Many patients would like to avoid a permanent colostomy. When the rectal cancer lies close to the sphincter or anus, an APR is typically recommended. In some instances, a more limited surgery can be used to avoid a colostomy, or radiation therapy can be used to shrink the rectal cancer prior to surgery allowing the patient to maintain control of bowel function. Some small rectal cancers that lie close to the anus can be removed with less extensive surgery called a local excision. Not all patients can undergo a local excision (see Local Excision below).
Patients undergoing an APR may experience lower abdominal pain after the operation. Less common complications related to surgery include bleeding, infection, slow wound healing and temporary difficulty with emptying the bladder. Some men may experience sexual dysfunction after surgery. In-hospital death occurs after APR in less than 5% of patients. Patients should ask the surgeon to explain the various surgical complications and their frequency of occurrence at the hospital where the surgery will be performed.

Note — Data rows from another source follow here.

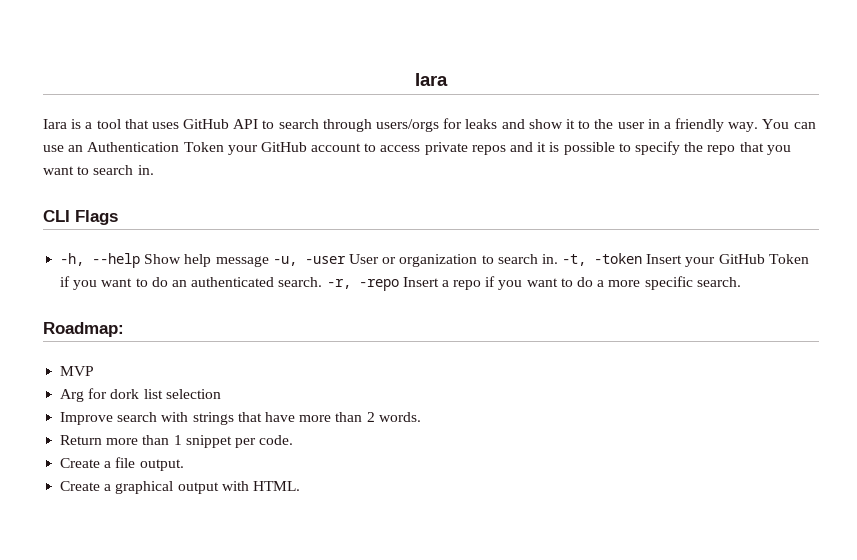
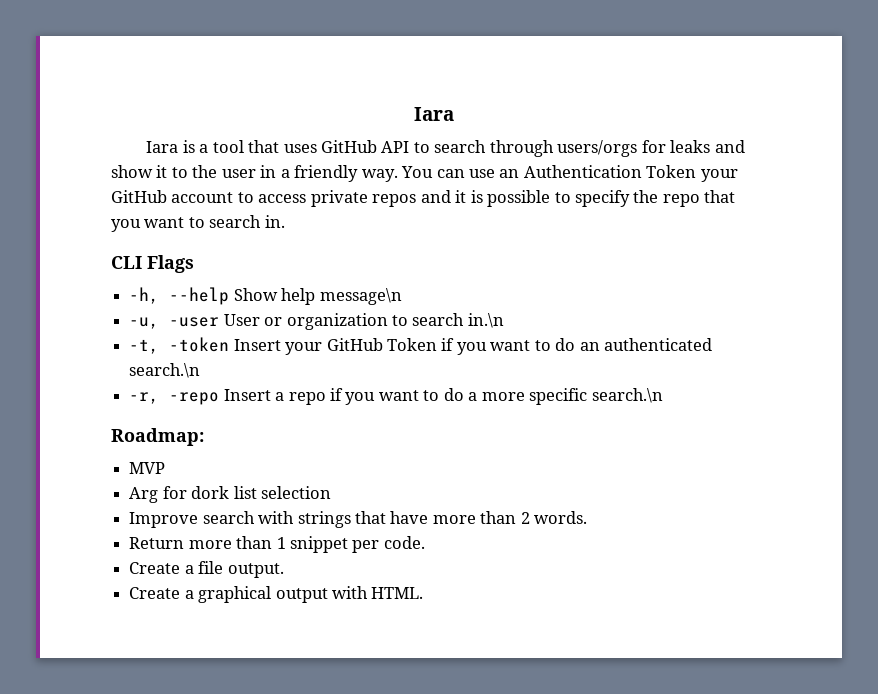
- -h, --help Show help message -u, -user User or organization to search in. -t, -token Insert your GitHub Token if you want to do an authenticated search. -r, -repo Insert a repo if you want to do a more specific search.
+ -h, --help Show help message\n
+ -u, -user User or organization to search in.\n
+ -t, -token Insert your GitHub Token if you want to do an authenticated search.\n
+ -r, -repo Insert a repo if you want to do a more specific search.\n

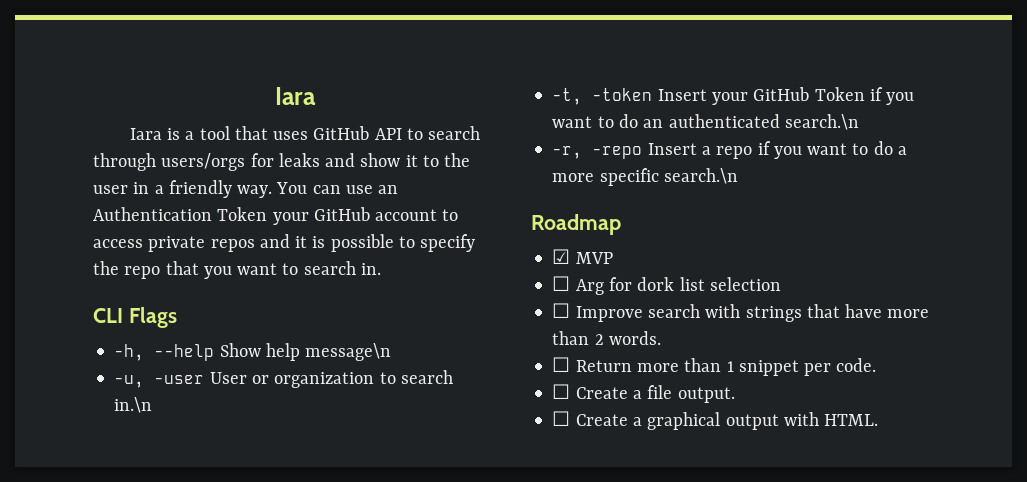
- Roadmap:
- MVP
+ Roadmap
+ ☑ MVP
- Arg for dork list selection
+ ☐ Arg for dork list selection
- Improve search with strings that have more than 2 words.
+ ☐ Improve search with strings that have more than 2 words.
- Return more than 1 snippet per code.
+ ☐ Return more than 1 snippet per code.
- Create a file output.
+ ☐ Create a file output.
- Create a graphical output with HTML.
+ ☐ Create a graphical output with HTML.

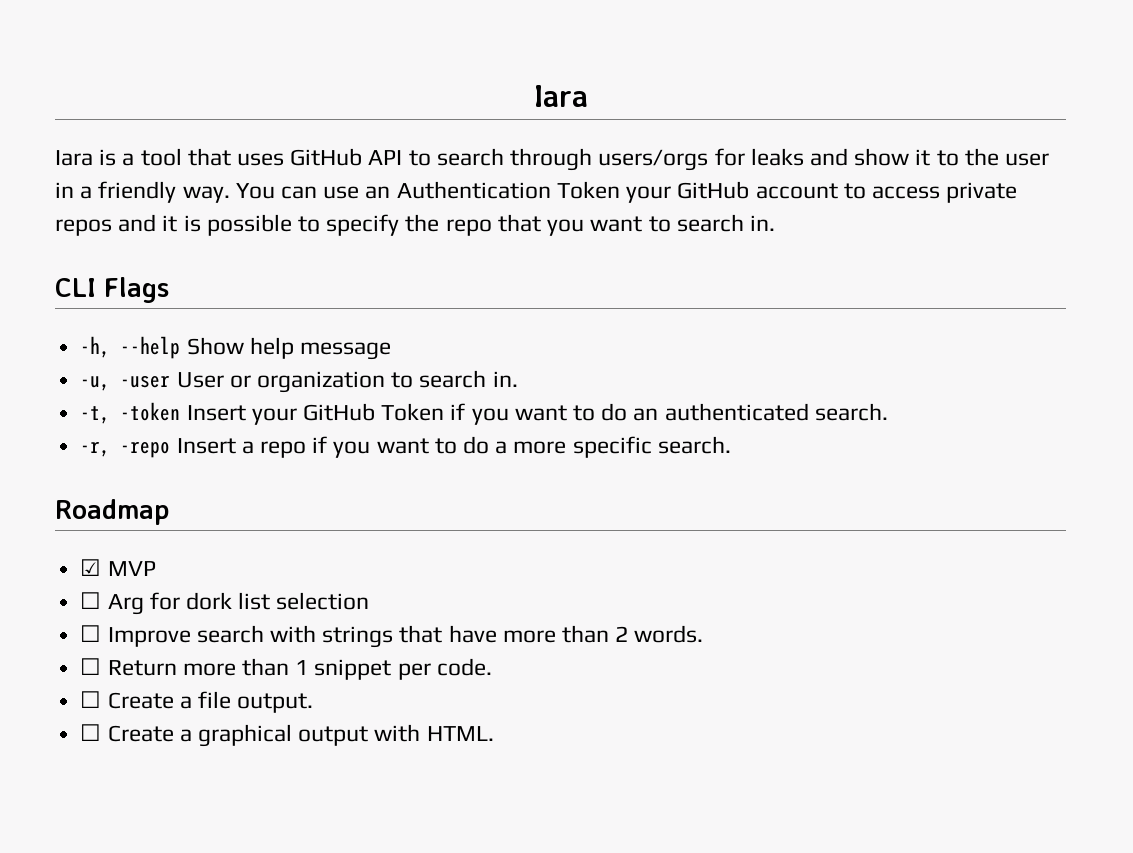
- -h, --help Show help message\n
+ -h, --help Show help message
- -u, -user User or organization to search in.\n
+ -u, -user User or organization to search in.
- -t, -token Insert your GitHub Token if you want to do an authenticated search.\n
+ -t, -token Insert your GitHub Token if you want to do an authenticated search.
- -r, -repo Insert a repo if you want to do a more specific search.\n
+ -r, -repo Insert a repo if you want to do a more specific search.

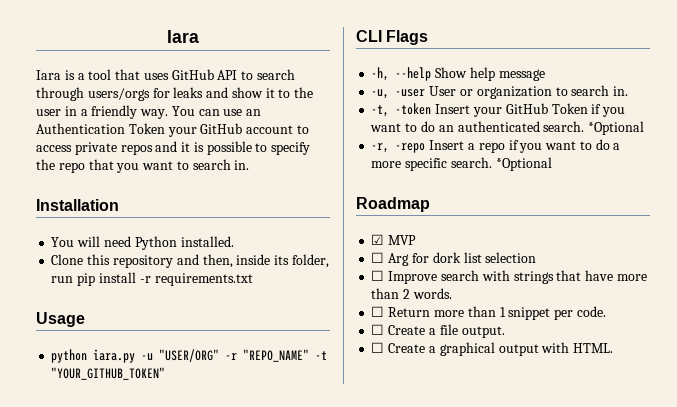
+ Installation
+ You will need Python installed.
+ Clone this repository and then, inside its folder, run pip install -r requirements.txt
+ Usage
+ python iara.py -u "USER/ORG" -r "REPO_NAME" -t "YOUR_GITHUB_TOKEN"
- -t, -token Insert your GitHub Token if you want to do an authenticated search.
+ -t, -token Insert your GitHub Token if you want to do an authenticated search. *Optional
- -r, -repo Insert a repo if you want to do a more specific search.
+ -r, -repo Insert a repo if you want to do a more specific search. *Optional

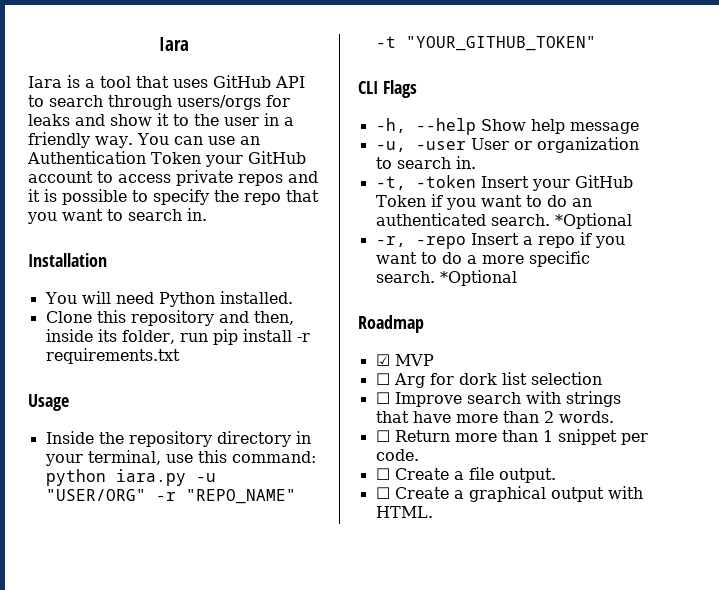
- python iara.py -u "USER/ORG" -r "REPO_NAME" -t "YOUR_GITHUB_TOKEN"
+ Inside the repository directory in your terminal, use this command: python iara.py -u "USER/ORG" -r "REPO_NAME" -t "YOUR_GITHUB_TOKEN"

The rectal sphincter is the circular muscle that controls defecation. If damaged, patients lose control of bowel function. Sphincter-sparing treatment refers to cancer therapy that avoids removal of the anal sphincter for rectal cancers that lie close to the anus. The standard surgical procedure used to remove rectal cancer that lies close to the anus is an abdominoperineal resection (APR). Following an APR procedure, the anus is removed with the cancer, and the cut end of the large bowel is attached to the abdominal wall to form a colostomy. The colostomy is covered by a bag, which collects stool as it empties from the bowel. Because of the inconvenience of a colostomy, physicians are using sphincter-sparing treatments that allow the patient to preserve function of the anus. Sphincter-sparing treatment for rectal cancer involves limited surgery, often followed by a combination of chemotherapy and radiation therapy. The limited surgery is designed to remove the cancer and a small rim of normal bowel, but not the anus. The surgery may be performed through the anus (transanal excision) or through the coccyx (transcoccygeal) or the tailbone. A transanal excision can be performed for small cancers that lie close (within 2 inches) to the anus. Other small cancers higher in the rectum can be removed with a transcoccygeal excision.

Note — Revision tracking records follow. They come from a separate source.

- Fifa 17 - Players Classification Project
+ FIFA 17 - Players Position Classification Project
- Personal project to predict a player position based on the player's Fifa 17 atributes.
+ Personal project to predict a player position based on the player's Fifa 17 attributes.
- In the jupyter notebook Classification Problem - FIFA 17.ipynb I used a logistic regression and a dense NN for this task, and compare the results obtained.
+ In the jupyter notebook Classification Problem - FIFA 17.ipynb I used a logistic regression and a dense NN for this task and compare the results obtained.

Limited surgery can be performed to remove the cancer and preserve the anus and prevent the complications that may occur with more extensive LAR or APR surgeries. The limited surgery is designed to remove the cancer and a small rim of normal bowel, but not the anus. The surgery may be performed through the anus (transanal excision) or through the coccyx (transcoccygeal) or the tailbone. A transanal excision can be performed for small cancers that lie close (typically within 2 inches) to the anus. Other small cancers higher in the rectum can be removed with a transcoccygeal excision.
For limited surgery to be effective, the entire cancer with a rim of normal tissue must be removed. Patients with cancers that are larger, more deeply invading, or appear aggressive under the microscope are better treated with traditional surgery. In order to improve the cure rates after limited surgery alone, a combination of chemotherapy and radiation therapy is often administered for cancers that have grown into the muscular wall of the rectum.
Patients undergoing limited surgery may experience pain in the region of the perineum or tailbone. Less common complications related to surgery include bleeding, infection, and difficulty with healing of the rectal wall. In-hospital fatality is very rare after limited surgery.